→ Exercise directions
Copy out each line of the data that holds the word "СОЦИАЛЬНАЯ".

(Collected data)

'''

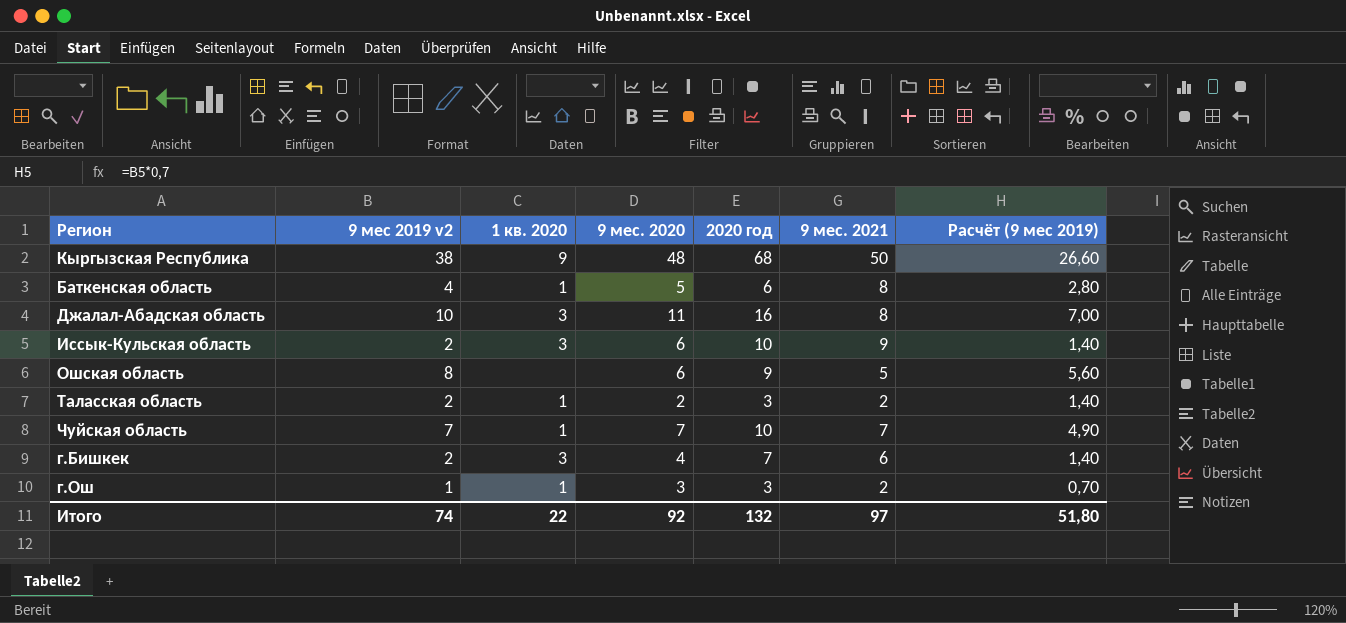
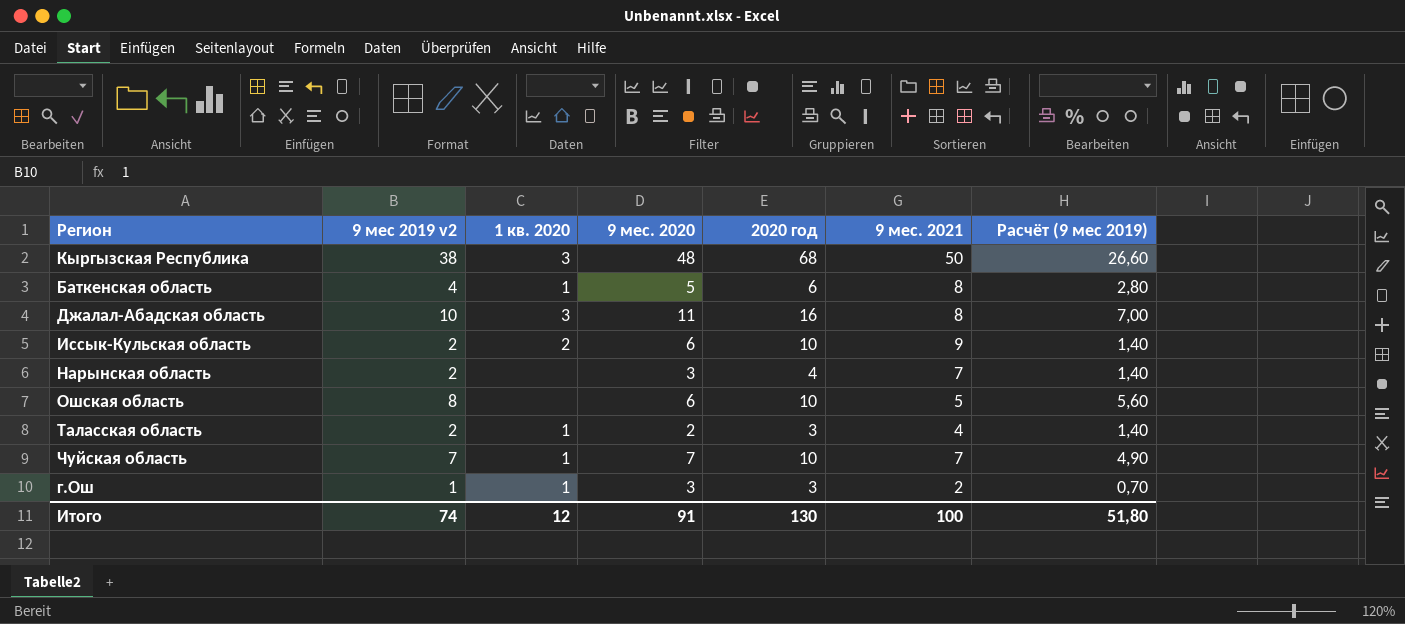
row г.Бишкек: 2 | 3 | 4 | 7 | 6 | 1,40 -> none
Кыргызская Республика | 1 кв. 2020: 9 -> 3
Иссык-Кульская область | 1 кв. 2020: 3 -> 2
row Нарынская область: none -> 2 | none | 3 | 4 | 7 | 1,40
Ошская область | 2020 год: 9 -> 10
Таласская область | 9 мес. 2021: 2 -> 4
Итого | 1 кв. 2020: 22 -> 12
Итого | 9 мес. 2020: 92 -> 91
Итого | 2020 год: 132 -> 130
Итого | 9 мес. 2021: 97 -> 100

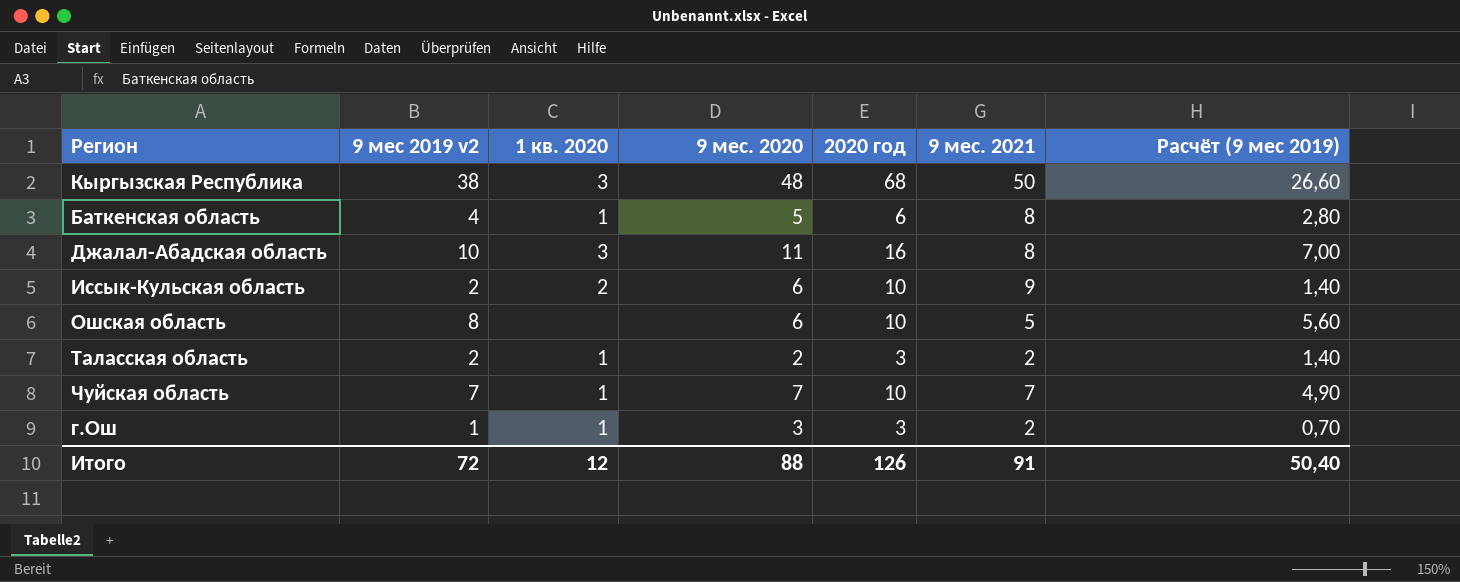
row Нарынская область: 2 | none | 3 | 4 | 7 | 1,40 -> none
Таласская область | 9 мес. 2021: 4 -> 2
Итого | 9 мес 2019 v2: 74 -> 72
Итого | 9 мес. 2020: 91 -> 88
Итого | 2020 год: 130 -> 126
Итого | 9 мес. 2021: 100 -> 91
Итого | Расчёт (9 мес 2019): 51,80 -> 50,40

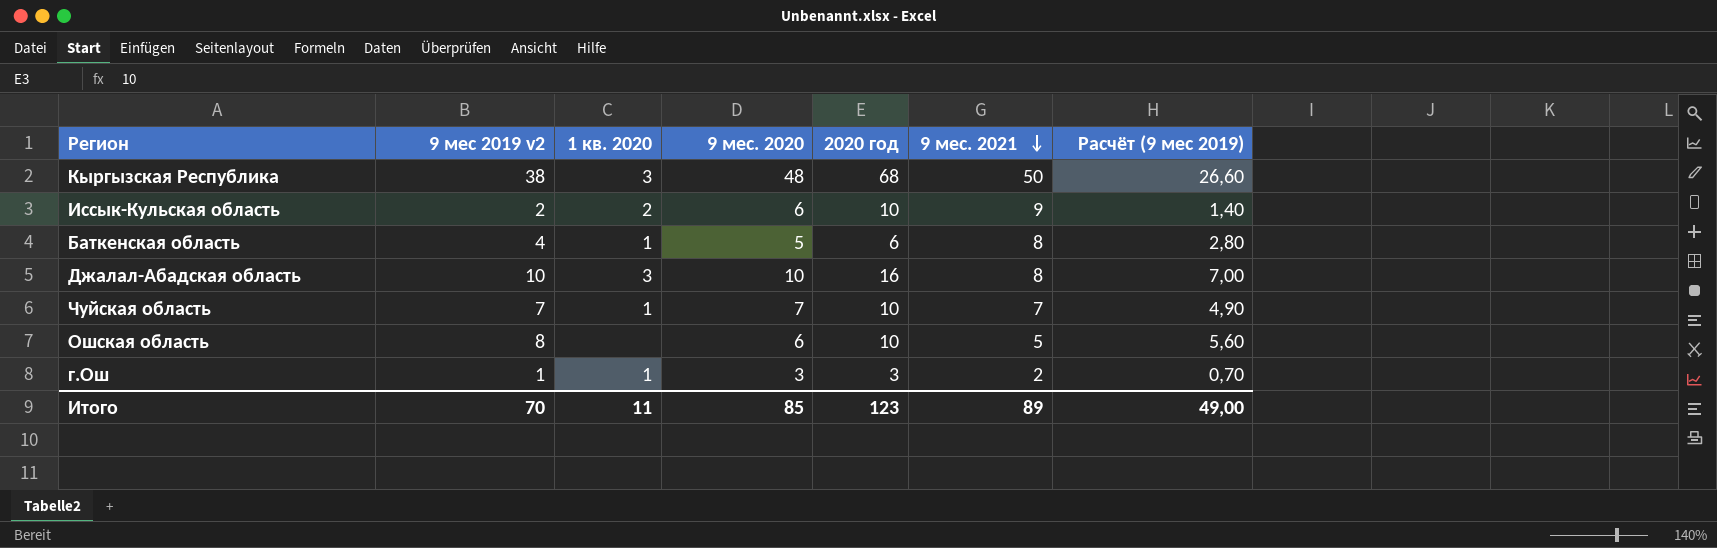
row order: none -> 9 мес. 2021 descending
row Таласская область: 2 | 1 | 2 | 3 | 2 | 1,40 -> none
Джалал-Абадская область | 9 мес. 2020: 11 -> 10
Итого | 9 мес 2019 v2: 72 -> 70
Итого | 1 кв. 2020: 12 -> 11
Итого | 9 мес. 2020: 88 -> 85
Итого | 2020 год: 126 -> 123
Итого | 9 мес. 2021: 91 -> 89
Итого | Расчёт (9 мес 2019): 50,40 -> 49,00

'''
'''

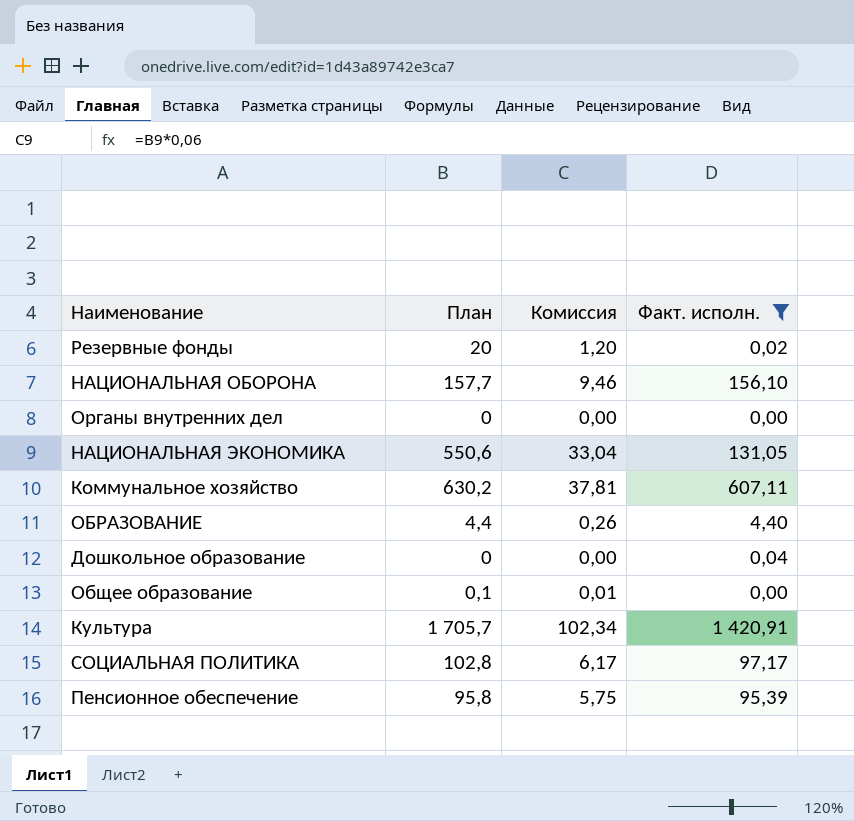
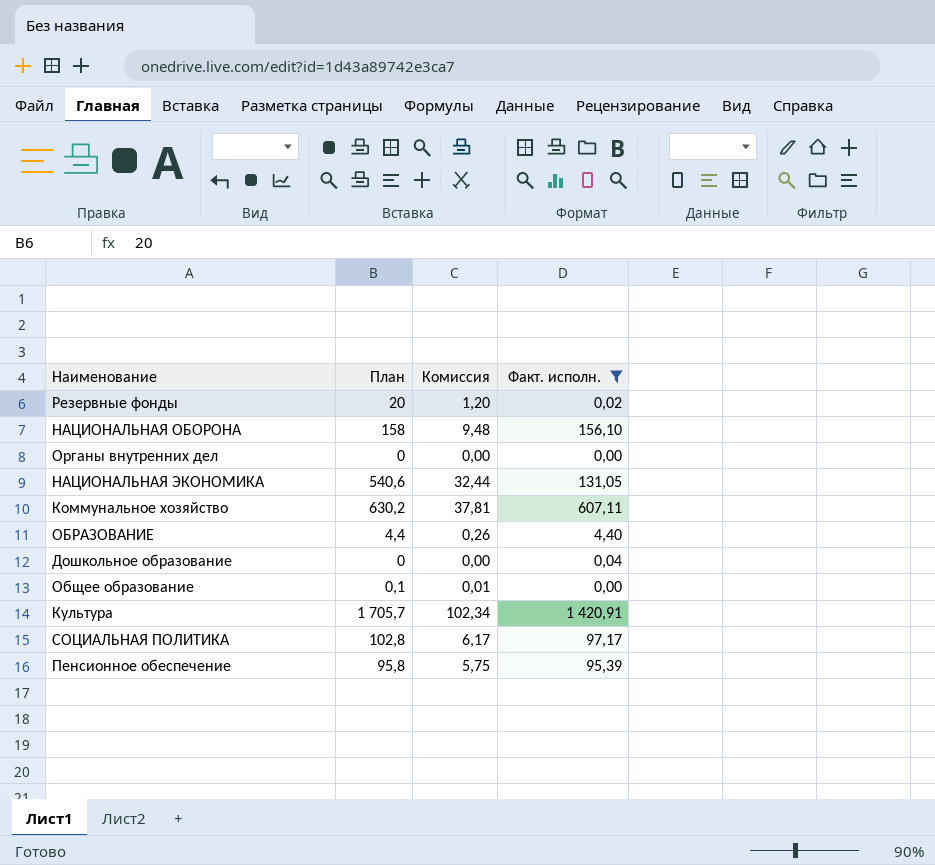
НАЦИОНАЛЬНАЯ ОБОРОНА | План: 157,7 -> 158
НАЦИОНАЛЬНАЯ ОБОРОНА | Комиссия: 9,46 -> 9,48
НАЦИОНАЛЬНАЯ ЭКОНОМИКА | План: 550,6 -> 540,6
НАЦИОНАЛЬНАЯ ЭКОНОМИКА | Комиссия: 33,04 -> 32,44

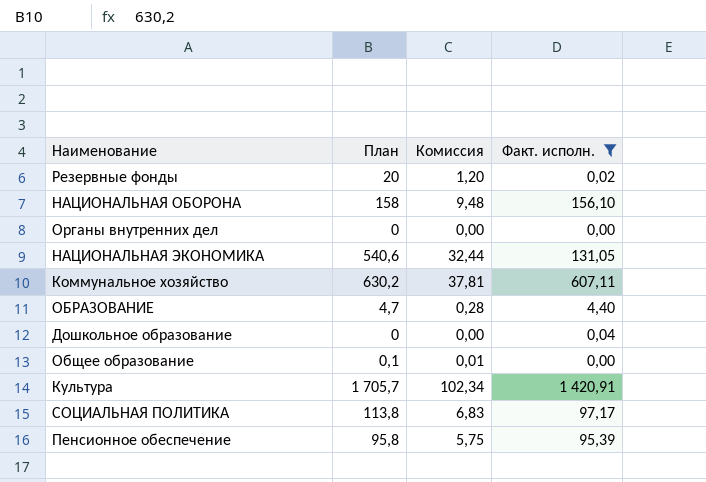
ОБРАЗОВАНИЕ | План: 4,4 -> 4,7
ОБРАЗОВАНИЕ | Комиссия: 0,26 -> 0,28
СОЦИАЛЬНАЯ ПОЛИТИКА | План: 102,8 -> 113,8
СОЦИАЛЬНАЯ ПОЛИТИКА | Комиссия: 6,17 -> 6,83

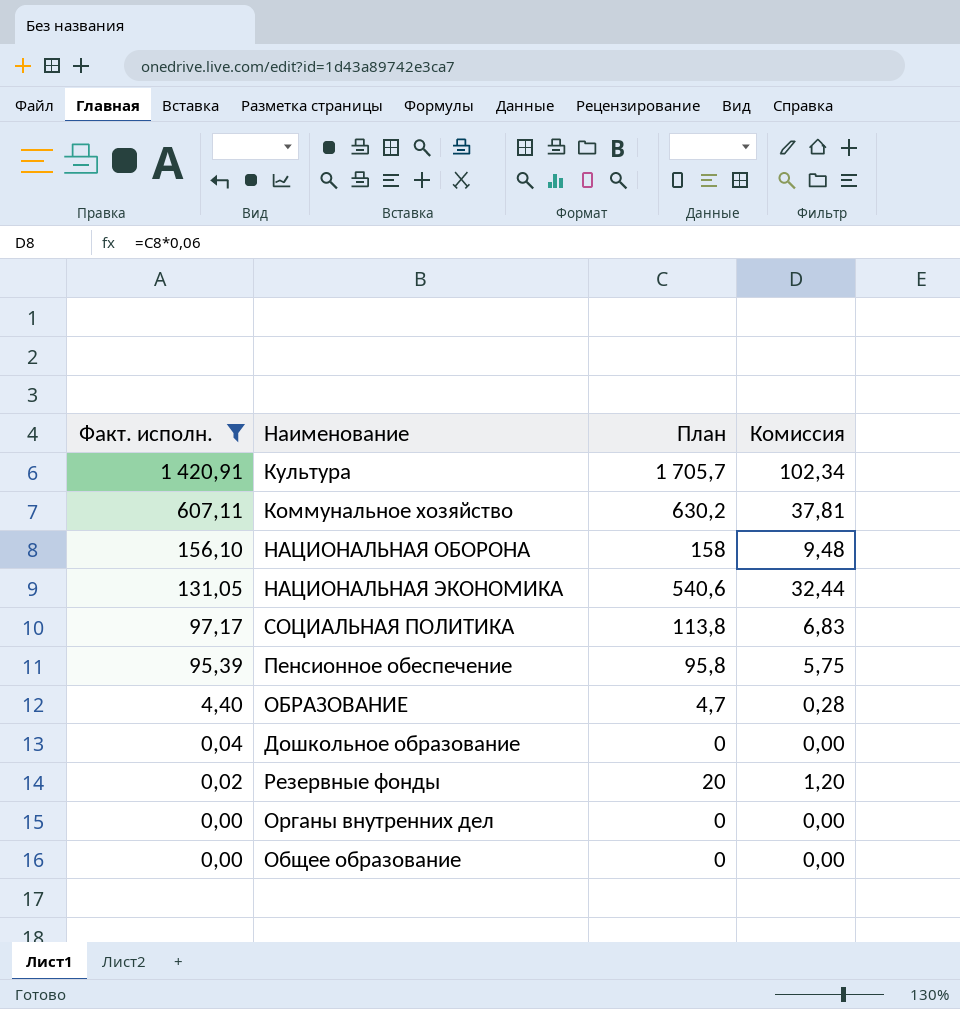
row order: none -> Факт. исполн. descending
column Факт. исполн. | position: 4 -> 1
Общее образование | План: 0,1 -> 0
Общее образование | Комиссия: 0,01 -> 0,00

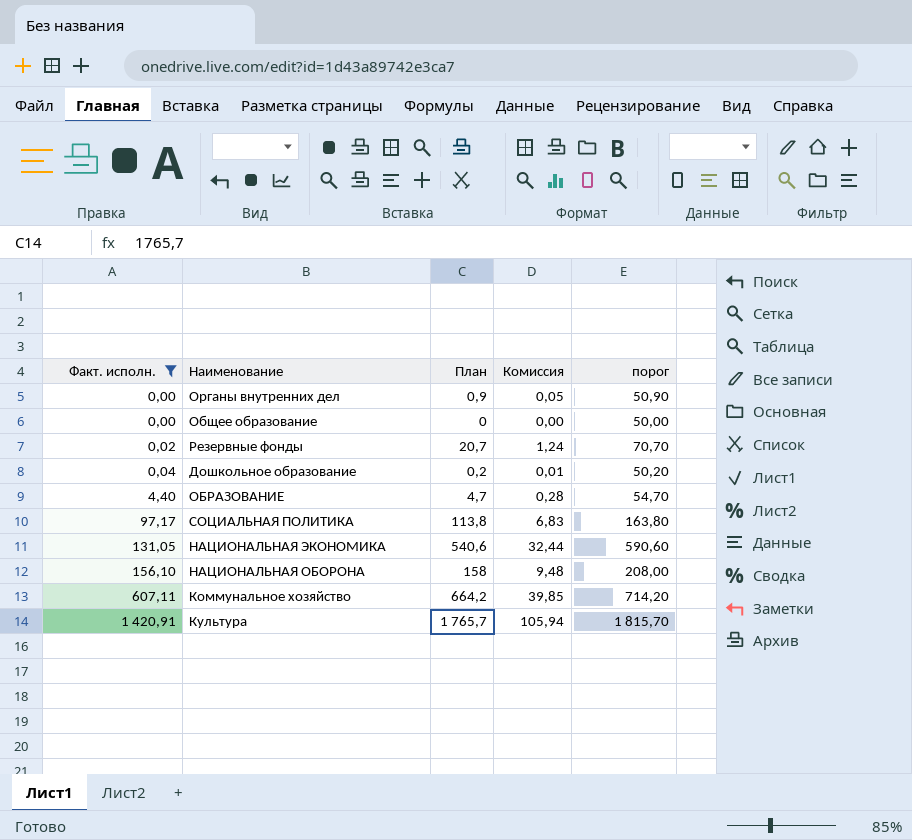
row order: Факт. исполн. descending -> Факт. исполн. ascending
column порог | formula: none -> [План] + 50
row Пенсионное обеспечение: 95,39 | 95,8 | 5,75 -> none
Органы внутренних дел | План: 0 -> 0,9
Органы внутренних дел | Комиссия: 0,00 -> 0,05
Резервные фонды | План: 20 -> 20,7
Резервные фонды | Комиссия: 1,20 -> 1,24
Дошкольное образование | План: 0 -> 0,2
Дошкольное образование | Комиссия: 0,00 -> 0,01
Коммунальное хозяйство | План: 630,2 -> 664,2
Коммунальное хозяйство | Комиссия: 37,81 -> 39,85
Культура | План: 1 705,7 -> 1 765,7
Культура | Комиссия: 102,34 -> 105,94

'''

→ Worked solution
СОЦИАЛЬНАЯ ПОЛИТИКА | План: 102,8 -> 113,8
СОЦИАЛЬНАЯ ПОЛИТИКА | Комиссия: 6,17 -> 6,83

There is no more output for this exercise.